Squeaks arrived today, and although we don't normally advertise quite so soon, I'm keen to get the ball rolling with this guy.

He lost his cagemate some time ago and has been living on his own. We're not experienced enough to attempt bonding so would like him to go to an experienced home. He's due to be castrated and to be checked over by our local exotic vet, so homing would be after that. We're hoping he might find himself a girlfriend.

Squeaks is a little wriggly to handle but not frightened, seems fairly settled and curious although he has barked at us initially when feeding him.




























He's lived in this set up for the last 5 years I'm told, we've also been informed he's around 6 yrs old.
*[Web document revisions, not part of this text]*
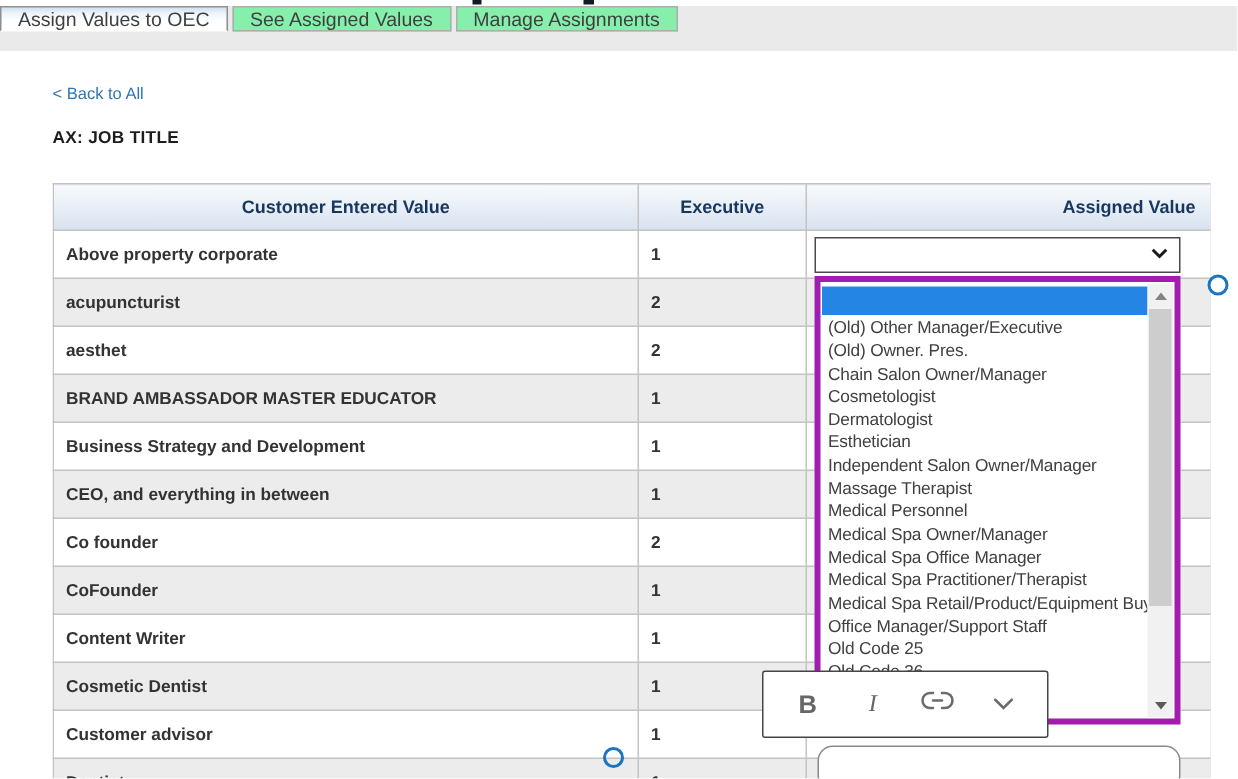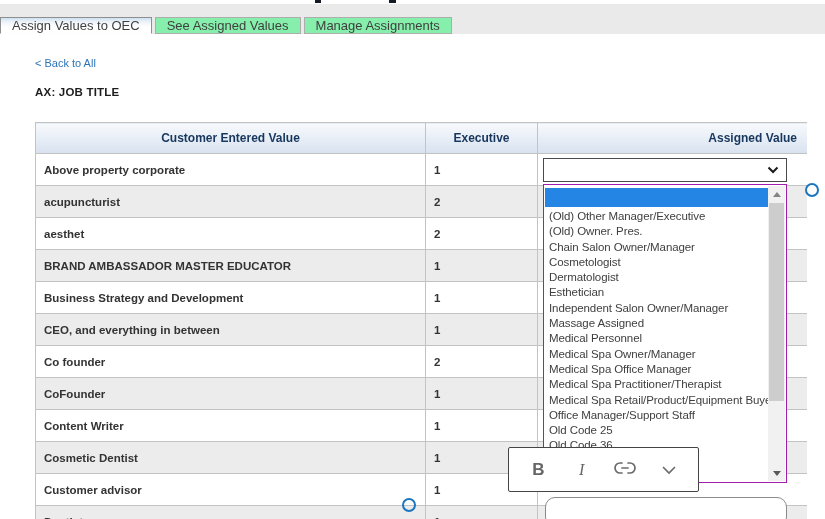--- a/index.html
+++ b/index.html
@@ -20,7 +20,7 @@
   .tabbar {
     position: absolute; top: 4px; left: 0; right: 0; height: 30px;
     background: #eaeaea;
-    display: flex; align-items: flex-end;
+    display: flex; align-items: flex-start;
   }
   .tab {
     display: flex; align-items: center;

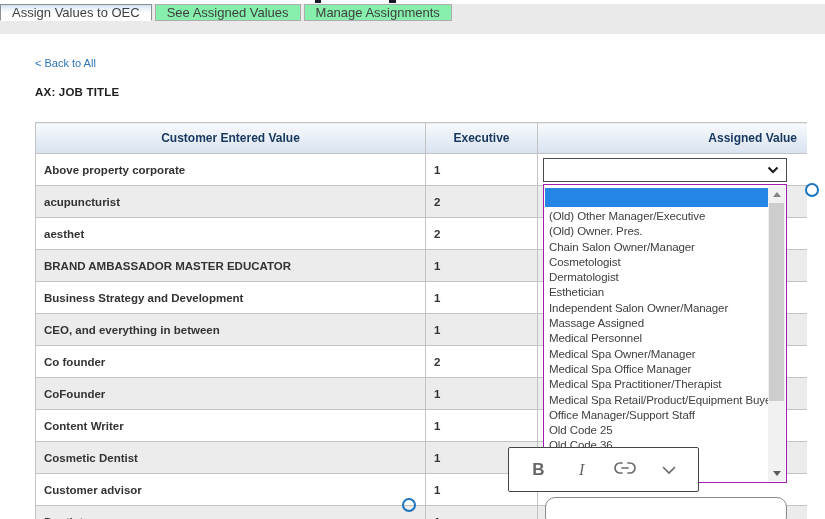--- a/index.html
+++ b/index.html
@@ -79,7 +79,7 @@
   
   .dropdown {
     position: absolute; left: 543px; top: 184px; width: 244px; height: 299px;
-    background: #fff; border: 1px solid #a21caf; z-index: 4; overflow: hidden;
+    background: #fff; border: 4px solid #a21caf; z-index: 4; overflow: hidden;
   }
   .options { position: absolute; left: 0; top: 2px; right: 18px; }
   .option {

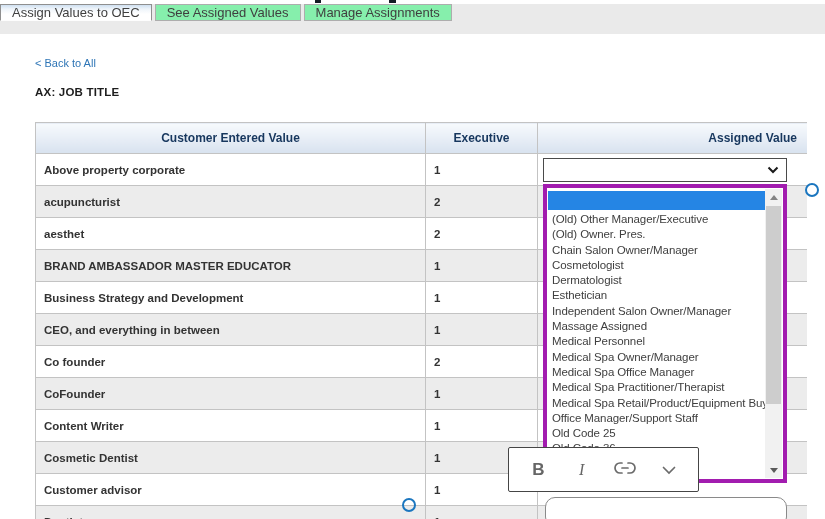--- a/index.html
+++ b/index.html
@@ -258,7 +258,7 @@
       <div class="option">Dermatologist</div>
       <div class="option">Esthetician</div>
       <div class="option">Independent Salon Owner/Manager</div>
-      <div class="option">Massage Assigned</div>
+      <div class="option">Massage Therapist</div>
       <div class="option">Medical Personnel</div>
       <div class="option">Medical Spa Owner/Manager</div>
       <div class="option">Medical Spa Office Manager</div>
We're happy for him to go in his own cage, although this has a wire floor that I'd be happier if he didn't have.

We've set a £40 minimum on this guy to help towards his costs and interest should be emailed to [email protected] he'll be up on our website after castration.


----------



## ceretrea (Jan 24, 2011)

Still looking


----------



## ceretrea (Jan 24, 2011)

Squeaks was castrated last week and pulled through..sort of okay. He did need an injection to restart his gut, and extra painkillers bless him. We had him done at Alver vets so we could move the date up, and make the shorter journey which was less stressful for him I feel.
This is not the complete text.